The high incidence of pediatric feeding problems is well documented, with a prevalence as high as 25% in typically developing children, 70% in pre-mature children, 80% in children with developmental disabilities (Korth & Rendell, 2015), and over 90% in children with cerebral palsy (Ju Ko, et al., 2011). With the movement to classify the range of feeding problems in the pediatric population into a unifying term “Pediatric Feeding Disorder” (PFD), there is a need for standard guidelines to choose the most appropriate assessment tool(s) that aligns with the four domains of PFD including: medical, nutritional, feeding skills, and psychosocial factors (Goday, 2019). There are many available non-instrumental assessment tools for clinicians to use; however many of the commonly used assessments are site-specific evaluations and parent questionnaires, such as the Sensory Profile and the PediEat. An issue faced by clinicians, is that the objective standardized assessments that are valid and reliable are lacking in the area of pediatric feeding and swallowing (Barton, Bickell & Fucile, 2018; Heckathorn, Speyer, Taylor & Cordier, 2016; Speyer, Cordier, Parsons, Denman & Kim, 2018). A recent systematic review on the psychometric characteristics of 10 non-instrumental pediatric feeding and swallowing assessments found missing, incomplete or conflicting psychometric data for all reviewed (Speyer, Cordier, Parsons, Denman & Kim, 2018). These assessments also were very specific to only one aspect of feeding. Assessment and treatment of PFD is critical in all domains to ensure inter-disciplinary collaboration and positive outcomes for both child and family. The purpose of this study is to investigate assessments currently used by feeding clinicians out in the field, and categorize them by the four domains of PFD in order to better understand current assessment practices and to inform future evidence-based assessment and treatment of PFD.

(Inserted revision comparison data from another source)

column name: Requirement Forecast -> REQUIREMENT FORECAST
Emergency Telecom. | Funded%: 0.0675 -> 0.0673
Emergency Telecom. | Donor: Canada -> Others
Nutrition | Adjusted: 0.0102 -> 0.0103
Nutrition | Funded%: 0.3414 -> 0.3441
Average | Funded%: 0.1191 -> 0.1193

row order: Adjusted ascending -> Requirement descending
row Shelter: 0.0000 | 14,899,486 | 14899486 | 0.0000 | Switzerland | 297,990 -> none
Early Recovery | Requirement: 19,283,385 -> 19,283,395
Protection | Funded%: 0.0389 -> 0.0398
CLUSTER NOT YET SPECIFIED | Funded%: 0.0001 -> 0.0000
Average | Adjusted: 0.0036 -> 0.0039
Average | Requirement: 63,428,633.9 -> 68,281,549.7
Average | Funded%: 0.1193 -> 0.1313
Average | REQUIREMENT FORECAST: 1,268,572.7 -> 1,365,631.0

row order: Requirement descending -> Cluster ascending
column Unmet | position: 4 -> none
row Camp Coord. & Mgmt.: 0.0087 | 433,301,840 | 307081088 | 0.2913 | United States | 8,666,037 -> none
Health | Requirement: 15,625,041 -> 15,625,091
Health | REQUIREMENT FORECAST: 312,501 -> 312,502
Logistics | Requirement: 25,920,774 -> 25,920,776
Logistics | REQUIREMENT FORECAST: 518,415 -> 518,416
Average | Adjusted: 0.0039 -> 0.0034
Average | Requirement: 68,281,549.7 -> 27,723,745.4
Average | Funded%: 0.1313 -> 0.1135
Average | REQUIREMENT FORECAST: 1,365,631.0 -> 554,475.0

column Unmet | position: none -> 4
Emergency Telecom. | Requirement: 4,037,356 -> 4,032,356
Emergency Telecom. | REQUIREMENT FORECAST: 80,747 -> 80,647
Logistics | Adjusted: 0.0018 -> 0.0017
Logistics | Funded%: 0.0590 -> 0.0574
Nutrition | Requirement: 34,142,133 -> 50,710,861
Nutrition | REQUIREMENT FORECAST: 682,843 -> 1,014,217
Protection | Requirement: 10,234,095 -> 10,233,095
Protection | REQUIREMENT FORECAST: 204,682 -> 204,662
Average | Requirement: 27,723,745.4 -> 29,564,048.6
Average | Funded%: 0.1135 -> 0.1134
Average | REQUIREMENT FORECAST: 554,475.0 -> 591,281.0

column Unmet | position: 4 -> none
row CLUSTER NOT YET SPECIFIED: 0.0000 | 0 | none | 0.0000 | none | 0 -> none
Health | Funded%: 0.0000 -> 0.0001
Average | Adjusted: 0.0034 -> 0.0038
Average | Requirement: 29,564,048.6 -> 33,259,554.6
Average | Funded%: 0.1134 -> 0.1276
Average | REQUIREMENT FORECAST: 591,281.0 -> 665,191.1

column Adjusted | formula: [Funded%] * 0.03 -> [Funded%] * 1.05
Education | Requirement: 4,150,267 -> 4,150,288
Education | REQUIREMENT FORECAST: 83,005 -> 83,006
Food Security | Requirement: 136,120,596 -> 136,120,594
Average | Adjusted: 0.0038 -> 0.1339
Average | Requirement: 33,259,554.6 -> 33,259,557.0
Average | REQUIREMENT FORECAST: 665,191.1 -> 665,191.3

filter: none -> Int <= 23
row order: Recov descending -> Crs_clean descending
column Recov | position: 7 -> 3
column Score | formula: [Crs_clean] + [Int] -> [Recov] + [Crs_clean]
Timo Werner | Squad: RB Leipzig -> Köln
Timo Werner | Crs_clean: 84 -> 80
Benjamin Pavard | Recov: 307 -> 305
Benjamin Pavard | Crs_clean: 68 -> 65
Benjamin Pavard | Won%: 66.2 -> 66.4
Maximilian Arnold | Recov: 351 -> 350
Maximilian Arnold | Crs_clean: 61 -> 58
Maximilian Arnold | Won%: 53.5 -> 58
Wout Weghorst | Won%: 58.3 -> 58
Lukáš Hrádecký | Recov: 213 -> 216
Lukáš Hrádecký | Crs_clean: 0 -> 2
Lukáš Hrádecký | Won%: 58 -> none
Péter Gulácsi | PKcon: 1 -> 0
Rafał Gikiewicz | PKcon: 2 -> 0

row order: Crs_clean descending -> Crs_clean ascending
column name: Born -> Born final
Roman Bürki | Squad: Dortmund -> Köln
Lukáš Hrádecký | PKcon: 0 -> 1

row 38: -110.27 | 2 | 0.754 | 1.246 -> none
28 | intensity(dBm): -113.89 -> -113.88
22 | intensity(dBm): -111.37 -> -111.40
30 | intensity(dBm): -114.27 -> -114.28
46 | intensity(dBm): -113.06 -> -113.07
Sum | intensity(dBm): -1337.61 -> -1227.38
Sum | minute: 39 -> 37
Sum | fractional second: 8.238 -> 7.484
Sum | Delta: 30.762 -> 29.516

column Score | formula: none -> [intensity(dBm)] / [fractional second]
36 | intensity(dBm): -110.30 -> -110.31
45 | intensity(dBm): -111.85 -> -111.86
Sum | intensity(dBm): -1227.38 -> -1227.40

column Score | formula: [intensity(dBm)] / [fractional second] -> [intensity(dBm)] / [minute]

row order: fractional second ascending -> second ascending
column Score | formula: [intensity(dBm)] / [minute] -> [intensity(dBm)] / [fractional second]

This study will use a mixed methods research design in which both quantitative and qualitative data will be collected via survey research and focus groups in two areas of the United States (Midwest and East coast). The quantitative survey will examine the extent that current feeding assessments fit within the four domains of PFD and the qualitative focus groups will examine clinicians’ perspectives of current assessment tools being used for pediatric feeding problems. Mixed methods research provides a way to approach knowledge from multiple viewpoints, perspectives, and research approaches that allow for greater depth and breadth of understanding the problem (Johnson, Onwuegbuzie, & Turner, 2007). Appropriate sample size will be calculated for the survey research portion, and a smaller sample size of clinicians will be used in the qualitative portion using focus groups. Data will be analyzed by the Co-PI’s using NVivo software, which allows for greater validity of the results. Focus groups will be recorded, transcribed, and analyzed according to grounded theory methodology. Final data analysis includes comparing and contrasting the two data sets in order answer the research questions.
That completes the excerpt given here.